◆ EXERCISE PROMPT
The expected result is the segment of the entries that begins with the line containing "[80,330,138,342] Mid-term ->" and ends with the last line, copied verbatim.

##### GIVEN INFORMATION #####

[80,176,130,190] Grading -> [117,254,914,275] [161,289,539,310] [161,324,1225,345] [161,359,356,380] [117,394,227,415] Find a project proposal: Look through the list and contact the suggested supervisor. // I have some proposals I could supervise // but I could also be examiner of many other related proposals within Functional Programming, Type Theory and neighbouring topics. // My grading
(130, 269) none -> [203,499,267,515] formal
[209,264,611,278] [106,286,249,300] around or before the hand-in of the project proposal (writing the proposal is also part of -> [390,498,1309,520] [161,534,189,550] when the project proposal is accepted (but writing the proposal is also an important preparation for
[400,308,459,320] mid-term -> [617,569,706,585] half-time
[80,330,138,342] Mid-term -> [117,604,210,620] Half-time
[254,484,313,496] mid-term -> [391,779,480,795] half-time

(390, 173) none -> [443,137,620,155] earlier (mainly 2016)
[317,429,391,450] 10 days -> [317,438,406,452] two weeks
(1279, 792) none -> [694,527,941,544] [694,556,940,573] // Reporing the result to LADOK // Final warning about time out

#####

◆ OUTPUT OF THE TASK
[80,330,138,342] Mid-term -> [117,604,210,620] Half-time
[254,484,313,496] mid-term -> [391,779,480,795] half-time

(390, 173) none -> [443,137,620,155] earlier (mainly 2016)
[317,429,391,450] 10 days -> [317,438,406,452] two weeks
(1279, 792) none -> [694,527,941,544] [694,556,940,573] // Reporing the result to LADOK // Final warning about time out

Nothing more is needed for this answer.